Monday, 6 December 2010

New week, new energy.

I have successfully started into this week with the new routine, and writing and researching on stuff again does feel wonderful. I now realise that I really missed this kind of work that I somehow didn't get around to do during all of summer - much too long, I think now.

One part of the new project I'm researching for will have to factor in hair and hairstyles in the Middle Ages, a topic I've been pondering for ages now, it seems. And I'm really happy and excited that I will finally have a chance (and the need) to gather all my theories together and test them against the more-or-less hard facts given by pictures and written sources. Hairstyles and haircare are a hairy topic regardless of the time period, since there are so many different ways to work with hair, and no two persons have the same head of hair and the same procedures. And that, of course, means that there's a lot of guesswork to be done, and a lot of things will never be really clear. And in turn, for a try at reproducing old hairstyles, it means that everybody will have to try and see and possibly adapt procedures and details to match the individual hair.

And sometimes I do wonder if that is not the case with all historical reproduction stuff, much more than we today tend to think. There is no "typical medieval person", no more than there is a "typical modern person", but only individuals with their very individual and unique history, and their unique take on things and their own style and set of preferences. Yes, we are all a product of our cultural and social background, but still - there's a lot of personality and individuality in our daily choices, and I'd be very surprised if that was not the case throughout all of history.

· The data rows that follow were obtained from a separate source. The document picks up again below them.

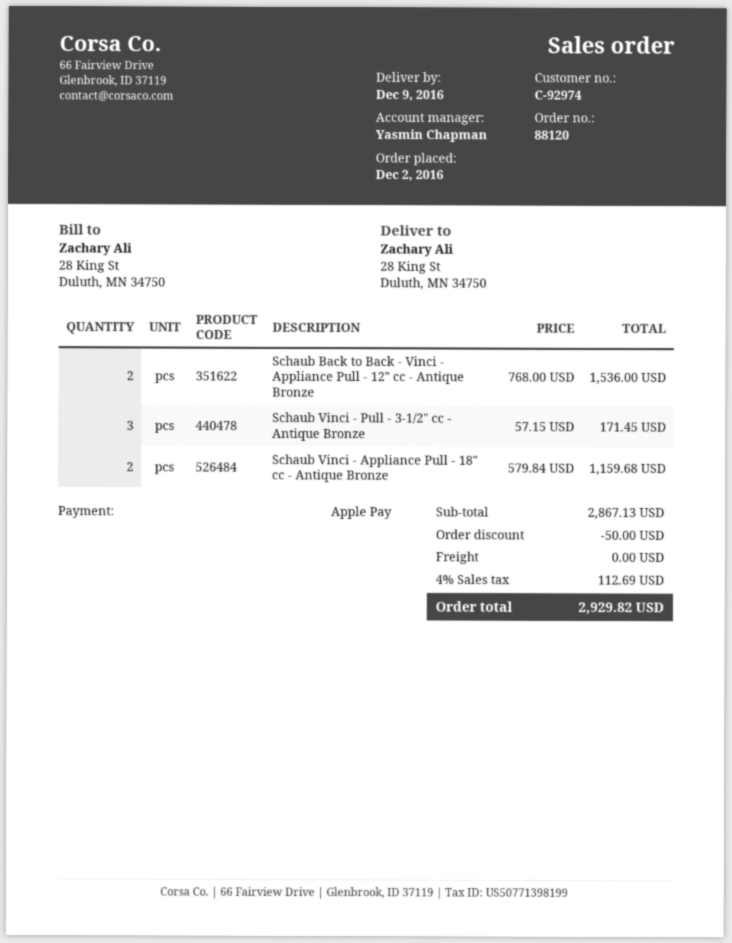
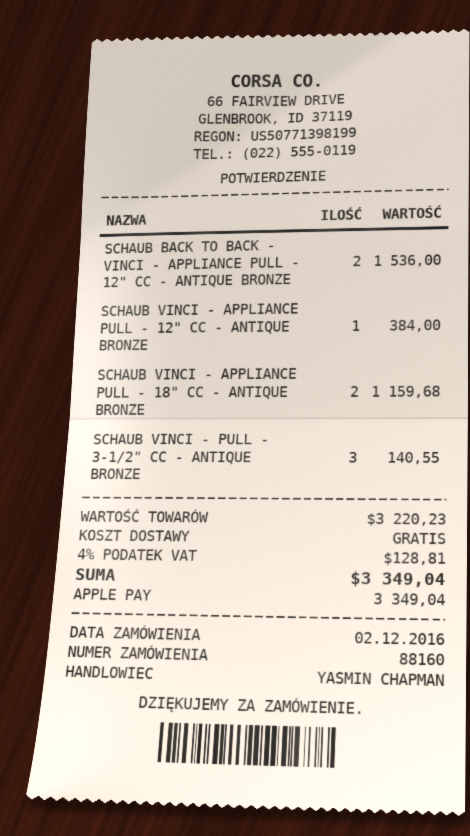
order number: 88120 -> 88160
Schaub Vinci - Pull - 3-1/2" cc - Antique Bronze: 3 for 171.45 -> 3 for 140.55
SCHAUB VINCI - APPLIANCE PULL - 12" CC - ANTIQUE BRONZE: none -> 1 for 384.00
subtotal: 2867.13 -> 3220.23
discount: 50.00 -> none
tax: 4% = 112.69 -> 4% = 128.81
total: 2929.82 -> 3349.04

Which brings us again to one of the core problems of recreating historical stuff or going for  Living History: the tightrope walk between sticking to the known historical facts only for all things (which is safe, but sometimes not possible, and would let all people that try to re-create a given time in a given area look quite similar) and interpreting stuff freely on basis of things known and things available in the time (which can yield wonderful results, but is not safe because our modern knowledge and modern concepts cannot be erased from our modern heads while doing these interpretations). Ah, the Eternal Dilemma of the Living History Activist.

By the way, my approach to that dilemma is try and get an overview of the archaeological stuff for the item that I want; then take a look at pictures showing said item, to hopefully get an idea of how varied that thing can look; and then decide on how close I can and want to stick to the original.
And then, of course, I try to stay very aware of where I did alter things according to my own interpretations or needs (or even whims) or because of practical reasons, like "but it has to fit into the car" or "I have to be able to carry it" or "I really cannot afford the original material". And when I talk to folks about the item, I usually mention where the sources are from, and how far it has been altered in comparison to the original. A working solution to the Dilemma, for me. And I think Living History would be a much more boring thing if not for that Eternal Dilemma!